HUNTSVILLE, Ala.—Traditional computer architectures are really great when it comes to tasks that involve a lot of raw number crunching, like modelling the evolution of a galaxy involving hundreds of billions of stars, for example. However, they typically perform poorly at many tasks that humans excel at, such as identifying one of man's best friends.
The human brain is based on networks of neurons that perform all of our cognitive processing, including audio and visual processing. These networks develop over time as data is collected and analyzed. For many years, researchers have strived to mimic the way the brain works by creating artificial neural networks.
We start with a training phase in which the network is exposed to a large amount of data (potentially hundreds of thousands of samples). This training phase is used to establish the weight values associated with the paths and nodes forming the network. These weight values constrain how input data is related to output data. Once "trained," the neural network can be used to analyze, classify, and identify new data.
In the not-so-distant past, we used to be happy to be able to get a network with just a few layers to work. More recently, it's become possible to train "deeper" networks containing more layers, which has led to the concept of "deep learning" neural networks. In reality, there is no formal definition as to what constitutes "deep," but it's generally understood to encompass at least four layers, and some networks may boast 30 or more layers.
Deep learning neural networks could prove beneficial for a wide variety of tasks, including object recognition, vision analytics, advanced driver assistance systems (ADAS), all the way up to artificial intelligence (AI). Consider, for example, the benefits of one's automobile being able to recognize and respond to warning signs, even if those signs were obscured in some way.
Convolutional neural networks (CNNs) are currently the most popular deep learning neural network method because they offer the best recognition quality versus alternative recognition algorithms; also, they are re-trainable without requiring changes to the code. The most popular open source deep learning software framework used to build, train, and activate neural networks is known as Caffe. Developed by the Berkeley Vision and Learning Center (BVLC) and by community contributors, the Caffe deep learning framework has been created with expression, speed, and modularity in mind (no pun intended).
Until now, neural network researchers have been limited by lack of computing horsepower, power constraints, and algorithmic quality.
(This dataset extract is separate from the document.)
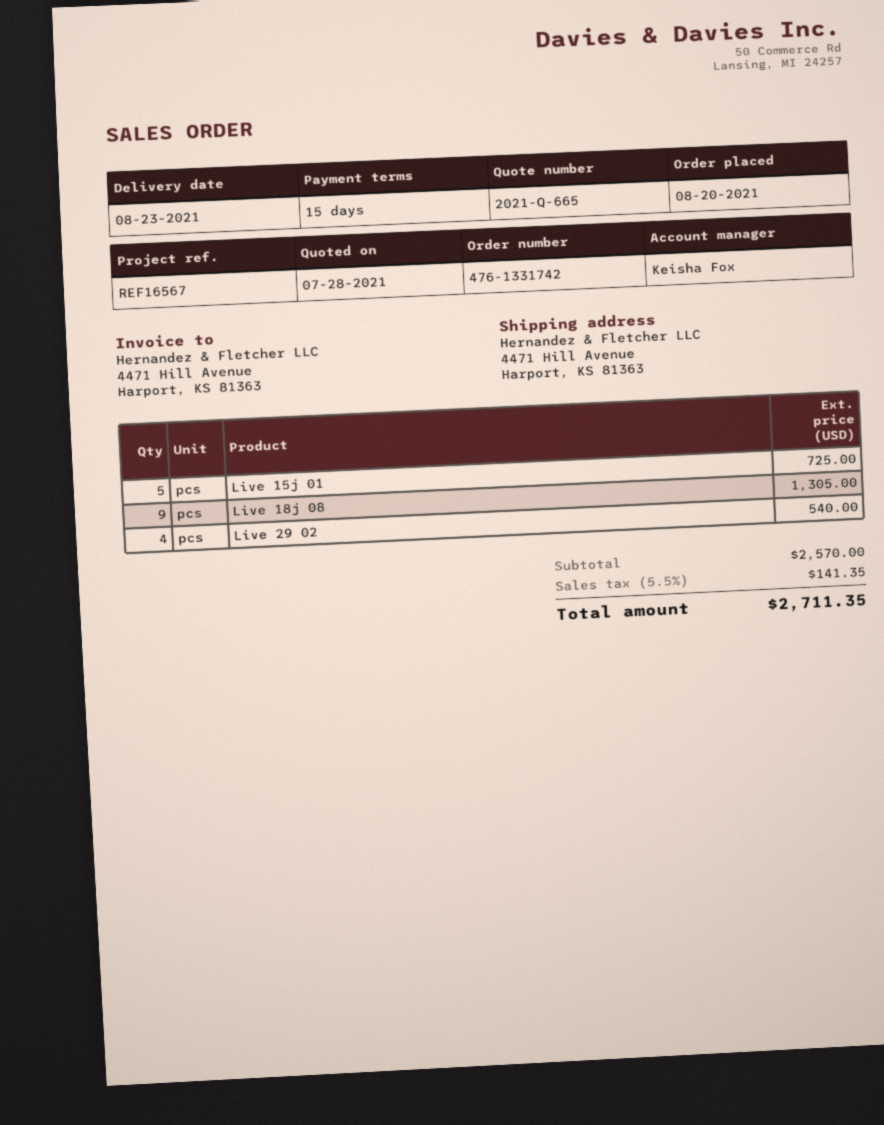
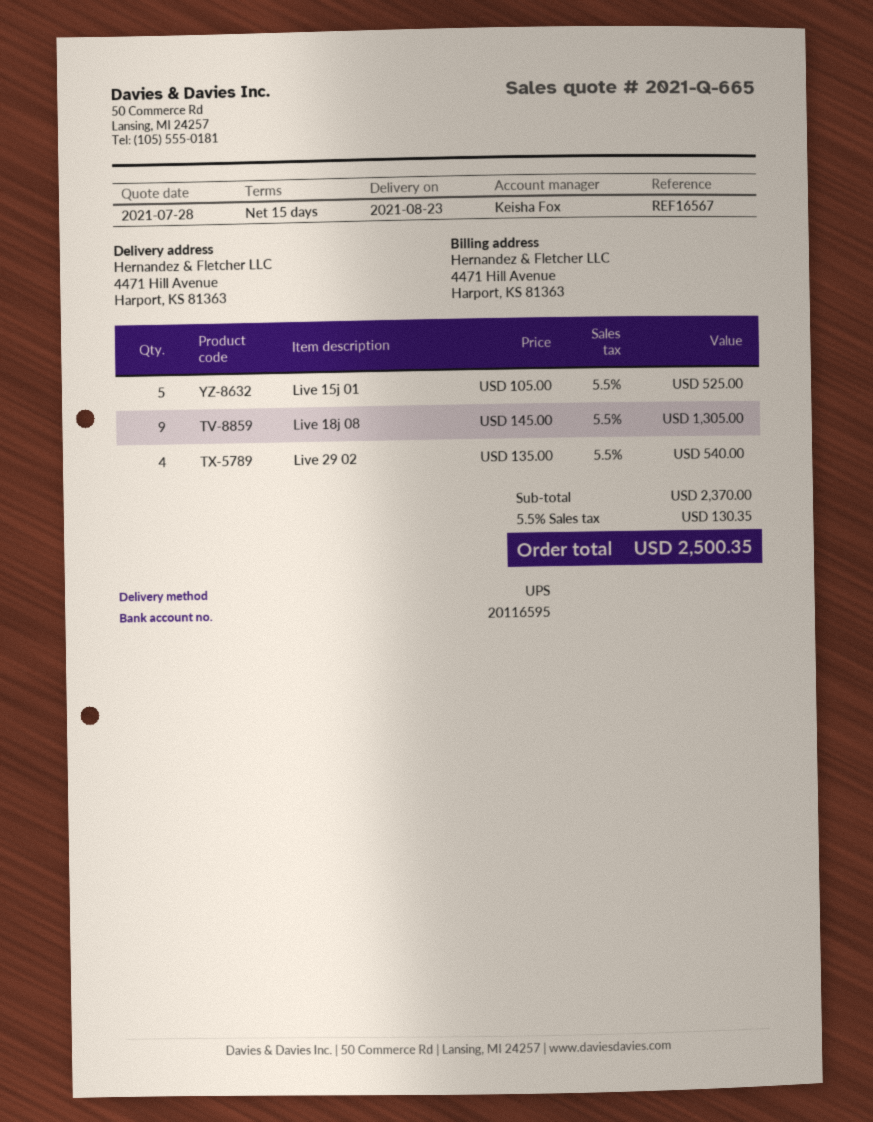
Live 15j 01: 5 for 725.00 -> 5 for 525.00
subtotal: 2570.00 -> 2370.00
tax: 5.5% = 141.35 -> 5.5% = 130.35
total: 2711.35 -> 2500.35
If we wish to deploy deep learning neural network-based embedded vision systems in portable products, for example, we have to be talking about consuming milliwatts of power as opposed to the tens or hundreds of watts consumed by conventional implementations.
In order to address these issues, CEVA has just introduced its CEVA Deep Neural Network (CDNN), which harnesses the power of the CEVA-XM4 imaging and vision DSP core to provide a low-power, low-memory-bandwidth, deep neural network solution that accelerated deep learning application deployment.
Consider the following illustration of a CNN usage flow based on Cafee and CDNN:
The network structure is defined and trained offline using Caffe. The CEVA Network Generator is then used to automatically convert the original network structure and weights to a slim, customized, real-time network model. Once the customized embedded-ready network is generated, it runs on the CEVA-XM4 imaging and vision DSP using fully optimized Convolutional Neural Network (CNN) layers, software libraries, and APIs.
As an example, consider a Caffe open source implementation of the AlexNet CNN. Running on the CEVA-XM4, the AlexNet implementation achieved 3X faster programming while consuming 1/30th the power of a GPU-based system; it also required 1/15th the memory of a typical implementation.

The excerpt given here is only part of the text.